В общем, полетел он. Прилетел в область, туда-сюда, автобус в тот район бегает, через час после самолета отходит. Мокеев в полете все думал про подмену – может быть такой вариант, если, скажем, отец в плен попал. Узнали про его жизнь все мыслимые подробности, человека подобрали, подходящего по обличью и по комплекции, и заслали вместо отца. С его документами. Или просто с историей его жизни. Пришел этот подменный человек, узнал, что жена того – настоящего – Мокеева еще жива и дети живы. Ну и смотался до времени. Ушел в тень. Законсервировался. А теперь – какие сроки прошли, мать померла, сестренка в Питере на другую фамилию вышла, он сам, Мокеев, на Север подался, Мишка на Дальнем служит – ну и решил тот, подменный, что пора приспела. Послал письмо дяде Васе: так и так, года трудовые разыскиваю, отпиши про довоенный период.
Тем более – сколько лет минуло, теперь и узнать мудрено, мало ли как человек изменится. За тридцать-то лет...
Но карточки Мокеев все-таки везет – в бумажнике, на левой стороне груди. Раза три вынимал в самолете, рассматривал. И кажется ему, что если уж увидит он настоящего своего отца – не может быть ошибки, в точности сам узнает.
На всякий случай вспомнил, пока летел и потом, пока в автобусе качало, – вспомнил, как Мишка, самый из Мокеевых младший, который теперь на Курилах начинает свою офицерскую жизнь, – как он ходит, как голову клонит, когда внимательно слушает, как ест, и лицо Мишкино. Мать сколько сравнивала, что Мишка у них – самый на отца схожий. И походкой, и манерой, и лицом. Вылитый отец, говорила, если бы Мишку после окончания училища с отцом предвоенным поставить – не различить бы. Мокееву, помнится, еще обидно было от матери такое слышать.

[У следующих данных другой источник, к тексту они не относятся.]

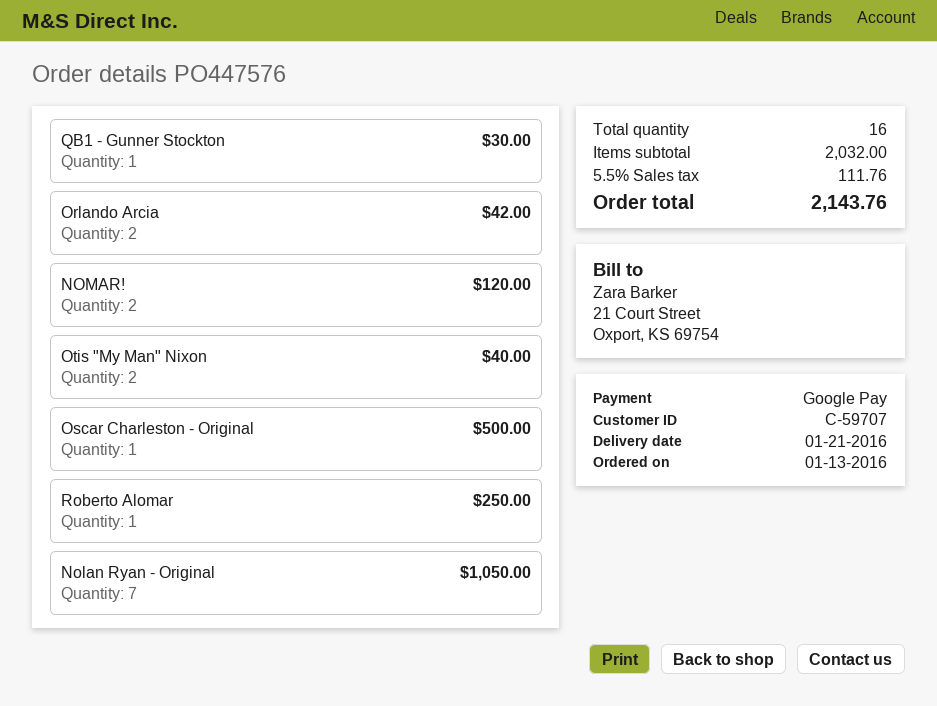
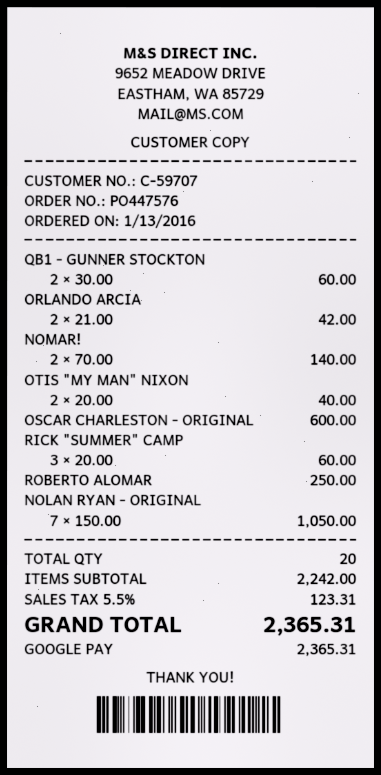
QB1 - Gunner Stockton: 1 for 30.00 -> 2 for 60.00
NOMAR!: 2 for 120.00 -> 2 for 140.00
Oscar Charleston - Original: 1 for 500.00 -> 1 for 600.00
RICK "SUMMER" CAMP: none -> 3 for 60.00
total quantity: 16 -> 20
subtotal: 2032.00 -> 2242.00
tax: 5.5% = 111.76 -> 5.5% = 123.31
total: 2143.76 -> 2365.31

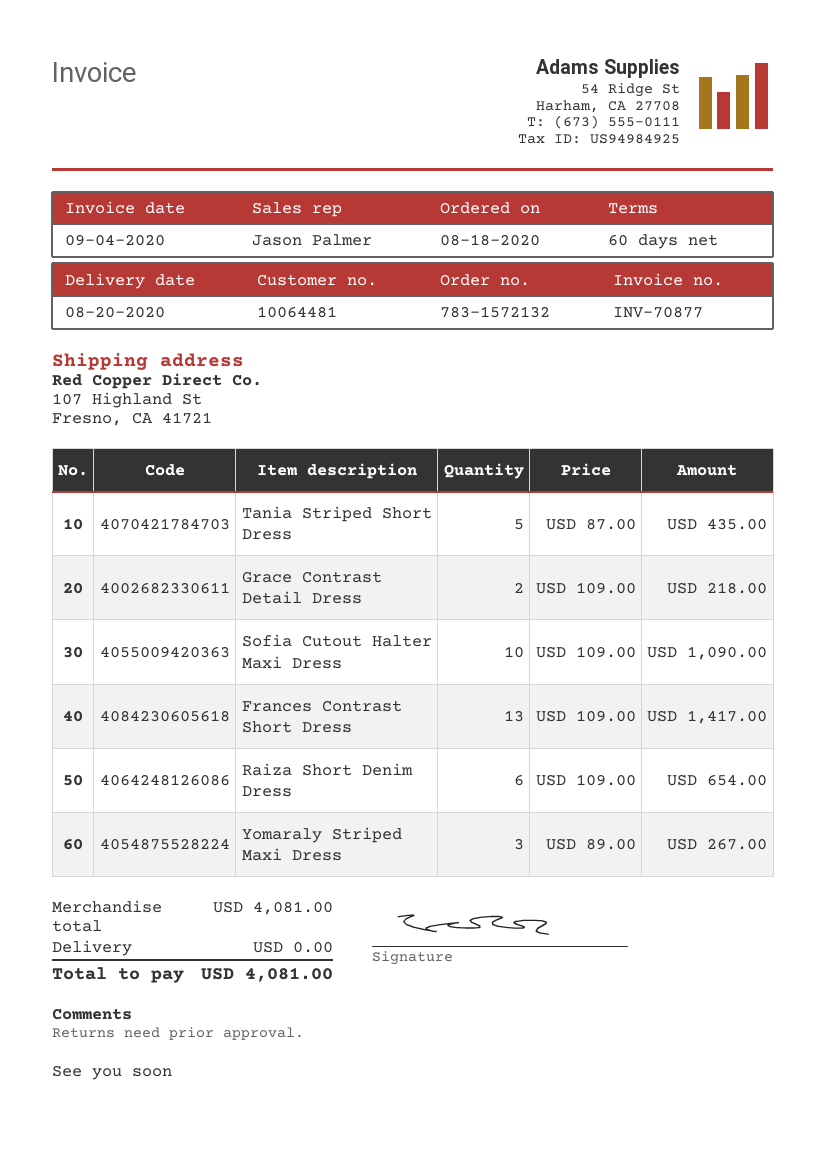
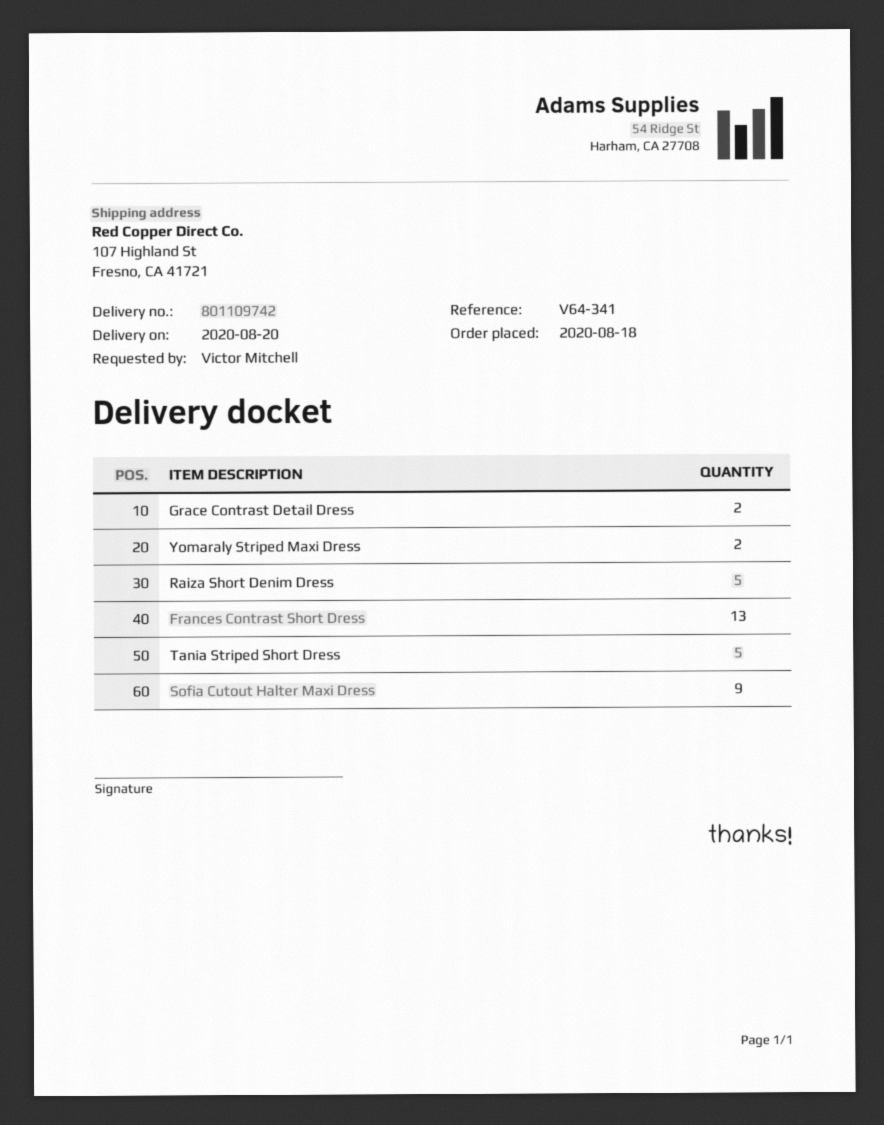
Sofia Cutout Halter Maxi Dress: 10 -> 9
Raiza Short Denim Dress: 6 -> 5
Yomaraly Striped Maxi Dress: 3 -> 2

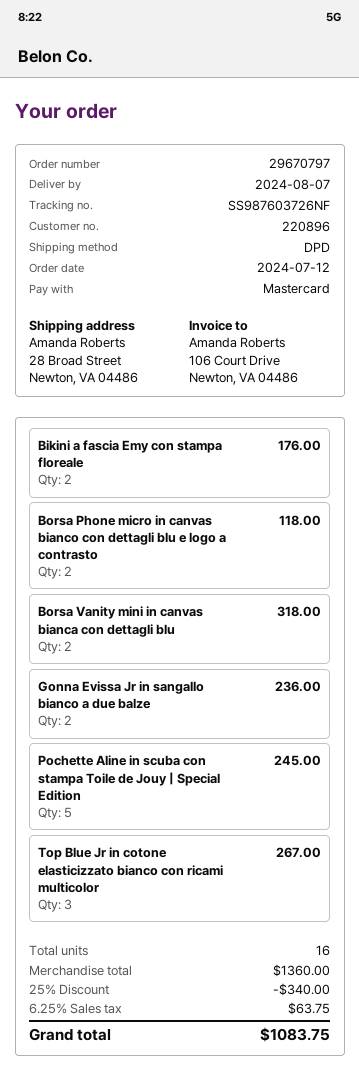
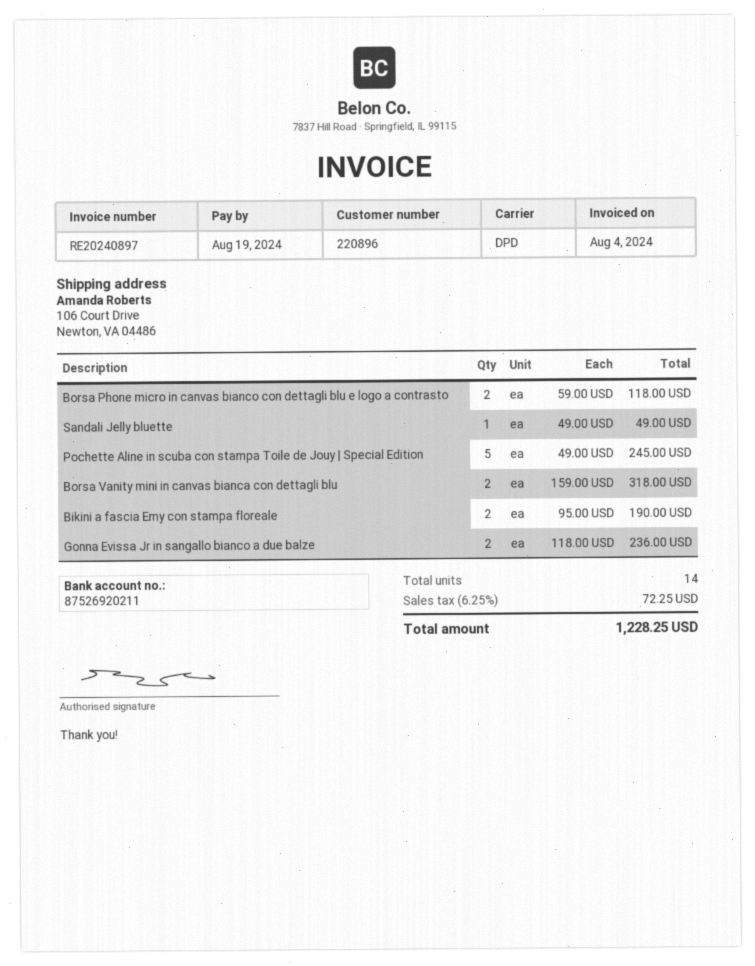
ship to: 28 Broad Street, Newton, VA 04486 -> 106 Court Drive, Newton, VA 04486
Bikini a fascia Emy con stampa floreale: 2 for 176.00 -> 2 for 190.00
Top Blue Jr in cotone elasticizzato bianco con ricami multicolor: 3 for 267.00 -> none
Sandali Jelly bluette: none -> 1 for 49.00
total quantity: 16 -> 14
discount: 25% = 340.00 -> none
tax: 6.25% = 63.75 -> 6.25% = 72.25
total: 1083.75 -> 1228.25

Так что надежда у Мокеева была – не промахнуться.
В районный центр он приехал вечером, пришлось в гостиницу пробиваться. Пришлось даже удостоверение свое гаишное развернуть: мест мало, совещание какое-то намечалось назавтра, кругом бронь сплошная – не хотят верить, что на одну ночь, потом, мол, возиться, выживать да уговаривать...
Наутро в милицию пошел, в местное ГАИ. Так и так, автобус только во второй половине дня в поселок такой-то, а у меня каждый час на счету – помогите, коллеги. Опять пришлось удостоверение развернуть. И ситуацию пояснить: так и так, еду правду узнать, отец или подменный кто. Младший лейтенант там первым делом и брякнул: ты бы зашел, говорит, старшой, к кому следует, предупредил бы. Мало ли!.. Но Мокеев раскрылся: я, мол, просто приеду и ничего такого не выскажу. Я сначала посмотрю, что за человек, чтобы конфузу не получилось. Если, значит, будет какое колебание, то сразу дам знать. А так – неловко людей тревожить...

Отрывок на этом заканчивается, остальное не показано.